The gaming table is still idle anticipating both a potential Spanish-American War scenario on two-thirds of the table and a grid-based WWII scenario that is slowing coming together on the remaining third.  Will these German advisors and gun make an appearance in the jungles of Cuba?  Unlikely, but one never knows.

Talk about coincidence.  I had these Germans on the painting desk last week when Jake posted an update on his SAW project (see: I finally SAW another project...).  In among his parade review was the American version of the Spanish Fantasy Pack.  That is, Americans with maxim machine gun.
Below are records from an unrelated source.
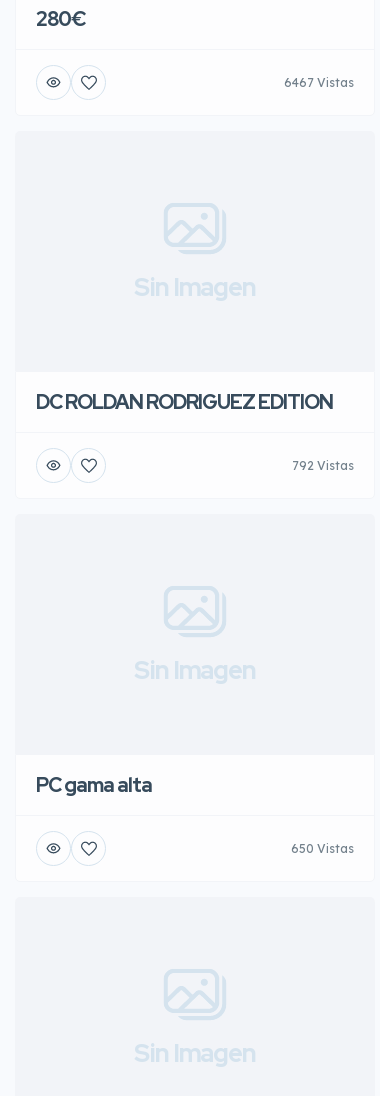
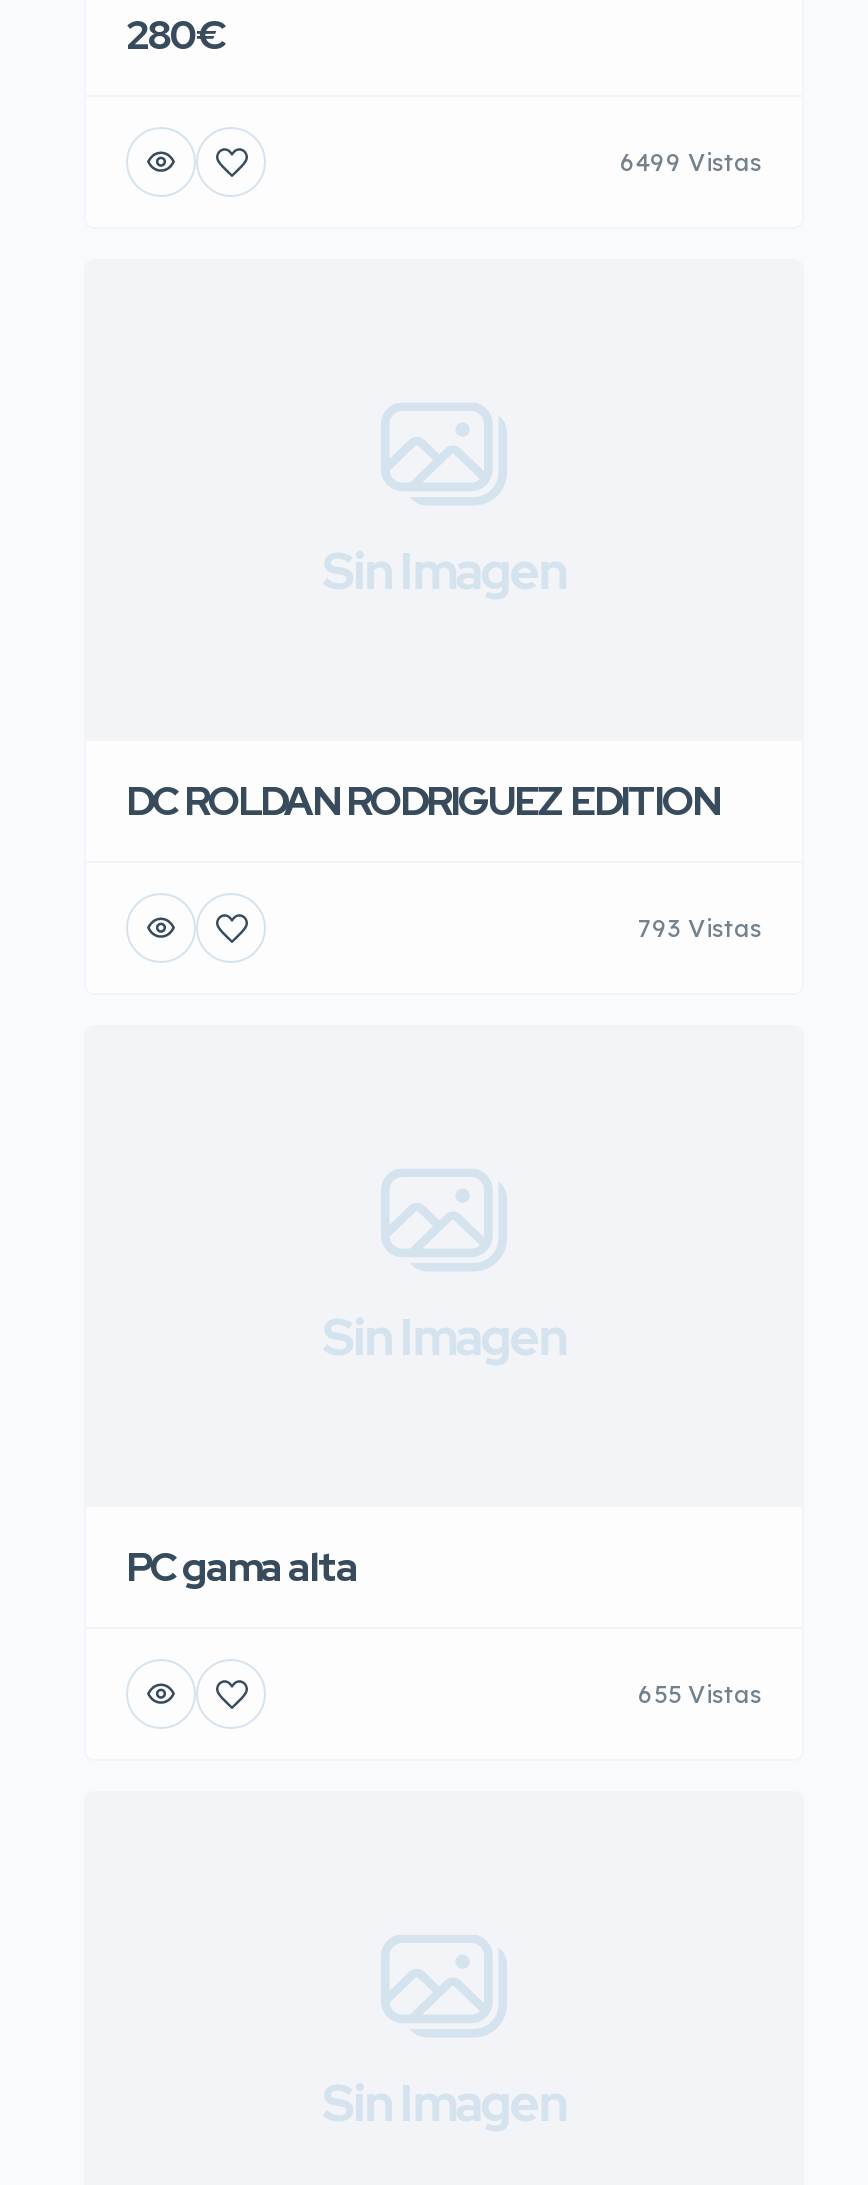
- 6467 Vistas
+ 6499 Vistas

- 792 Vistas
+ 793 Vistas

- 650 Vistas
+ 655 Vistas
While the Spanish contingents have a handful of mounted officers, my Americans are leaderless.  Mixed in with a large bag of American riff-raff that I picked up second hand are several mounted American officers.  I ought to throw these fine fellows into the painting queue.  Maybe some more Spanish infantry for good measure.  The last bag of Spanish infantry in the stockpile contains the always sharply attired Spaniards in tropical dress with sun helmet.  Dashing lads, those!   

Monday, April 27, 2020

15th Legere in 28mm

The skirmisher stand featured in the prior post describing my skirmisher reorganization efforts was a precursor to today's painting desk offering. The parent battalion for that pair of skirmishers musters off the desk as the 15th Legere Battalion.  Figures are Front Rank.  Robust figures with very little flash, Front Rank Napoleonics are always a pleasure to paint.
It was during the work on this battalion that I contemplated my present skirmisher situation.  Should skirmishers remain an abstraction in the rules or revert to an explicit skirmisher function?  Do I really want to tackle rebasing all of my skirmishers?  After completing the 15th, the two skirmishers were pulled aside for a trial.  To ease my mind into the new thought process, the two skirmishers for the 15th were based upon the hex stand.  After painting, flocking, and tufting the stand, I decided this was the proper way forward.  Many hours later, the task was finished.   
Here is another photo of the skirmisher stand taken at a slightly different angle from the photo shown in the previous post.
What this exercise demonstrates is that I can be easily distracted from the task at hand.  What began as fielding one more French legere battalion for the project took a sharp turn into a rethink and rebasing of all of the skirmishers present and fit for duty.  With initial intention only to add one more battalion, those plans were confounded by rebasing nearly 100 individual skirmishers into pairs.  In addition, a dozen new skirmishers needed to be pushed into the painting queue to bring all of the battalions up to the proper complement of skirmishers.  Sometimes, I make a mountain out of a mole hill.

Friday, April 24, 2020

Skirmisher Reorg

Rebasing and reorganization, the bane to many.  Me?  It is nothing.  Well, almost nothing.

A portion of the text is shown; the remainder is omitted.